(Dataset excerpts)
((
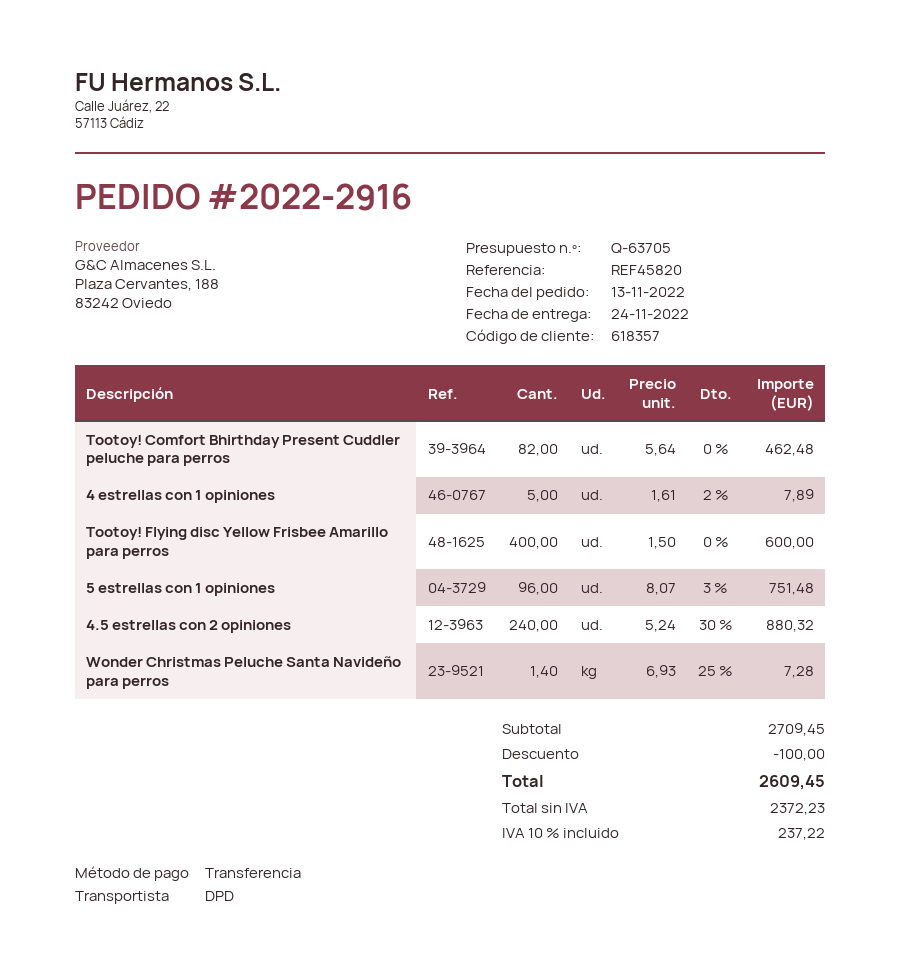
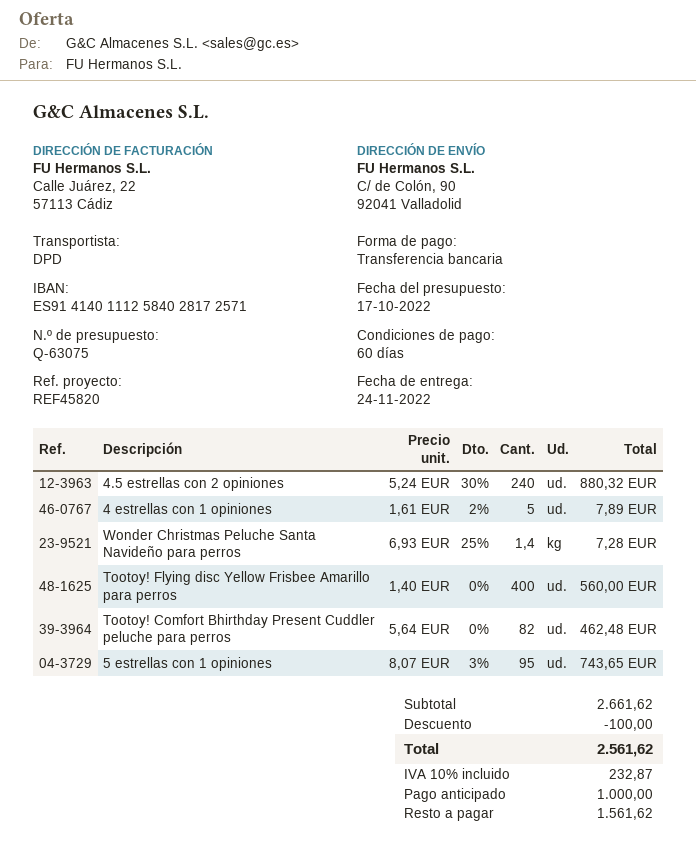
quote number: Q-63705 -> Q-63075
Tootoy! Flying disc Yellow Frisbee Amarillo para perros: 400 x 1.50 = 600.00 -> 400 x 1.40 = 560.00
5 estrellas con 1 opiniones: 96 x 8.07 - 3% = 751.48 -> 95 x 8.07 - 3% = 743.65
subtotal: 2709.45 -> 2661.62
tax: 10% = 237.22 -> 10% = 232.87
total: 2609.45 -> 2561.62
))
((
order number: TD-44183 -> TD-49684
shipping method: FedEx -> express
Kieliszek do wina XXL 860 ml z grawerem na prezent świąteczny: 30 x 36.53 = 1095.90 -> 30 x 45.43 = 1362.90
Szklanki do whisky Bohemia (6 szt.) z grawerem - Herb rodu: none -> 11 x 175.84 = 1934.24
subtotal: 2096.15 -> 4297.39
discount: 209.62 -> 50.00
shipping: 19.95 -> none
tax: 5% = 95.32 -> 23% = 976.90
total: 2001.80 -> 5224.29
))
((
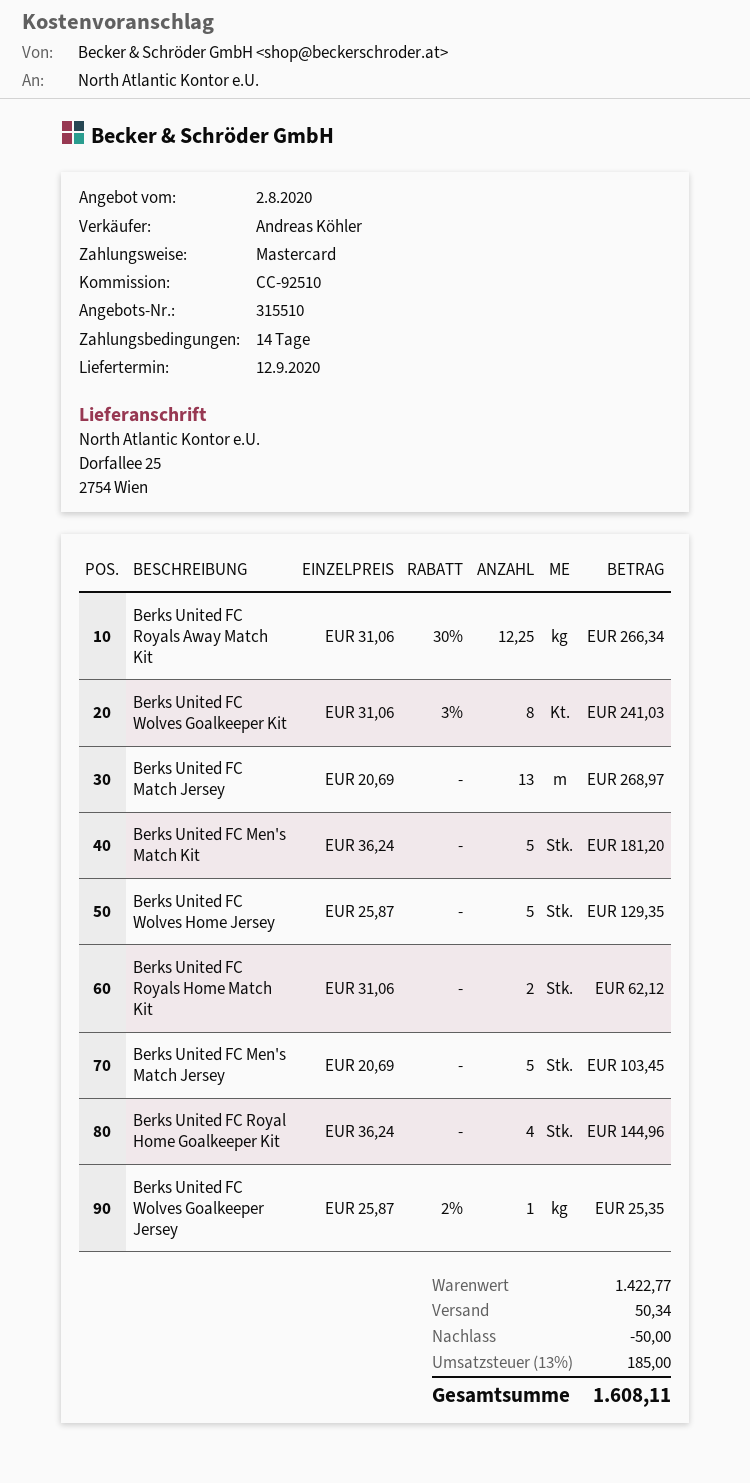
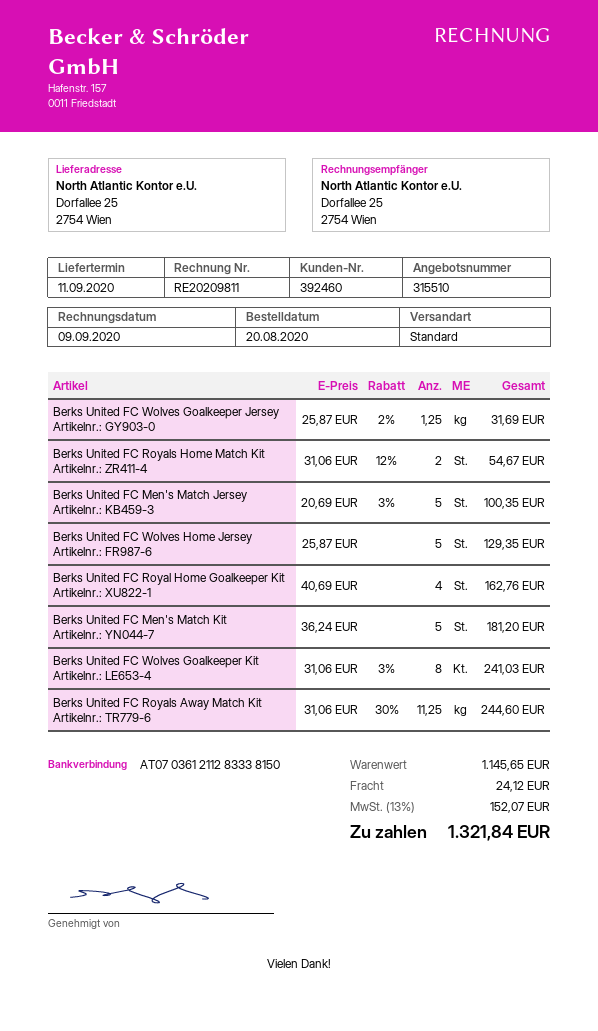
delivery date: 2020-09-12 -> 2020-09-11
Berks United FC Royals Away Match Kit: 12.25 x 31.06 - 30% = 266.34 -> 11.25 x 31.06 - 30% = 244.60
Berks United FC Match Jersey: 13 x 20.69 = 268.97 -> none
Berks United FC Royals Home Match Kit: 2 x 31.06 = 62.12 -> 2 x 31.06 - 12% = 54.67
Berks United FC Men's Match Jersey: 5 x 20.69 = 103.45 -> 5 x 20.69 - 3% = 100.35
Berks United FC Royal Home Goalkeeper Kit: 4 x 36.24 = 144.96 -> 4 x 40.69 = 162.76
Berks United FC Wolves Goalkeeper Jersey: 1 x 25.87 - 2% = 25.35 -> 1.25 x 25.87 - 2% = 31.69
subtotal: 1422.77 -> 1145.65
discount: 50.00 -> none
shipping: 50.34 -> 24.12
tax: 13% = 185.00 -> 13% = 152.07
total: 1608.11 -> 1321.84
))
# WHAT IS EXPECTED
The lines above, starting at the one with "shipping method: FedEx -> express" and ending at the one with "total: 2001.80 -> 5224.29", are the only ones to return, exactly as written.

# RESULT OF THE EXERCISE
shipping method: FedEx -> express
Kieliszek do wina XXL 860 ml z grawerem na prezent świąteczny: 30 x 36.53 = 1095.90 -> 30 x 45.43 = 1362.90
Szklanki do whisky Bohemia (6 szt.) z grawerem - Herb rodu: none -> 11 x 175.84 = 1934.24
subtotal: 2096.15 -> 4297.39
discount: 209.62 -> 50.00
shipping: 19.95 -> none
tax: 5% = 95.32 -> 23% = 976.90
total: 2001.80 -> 5224.29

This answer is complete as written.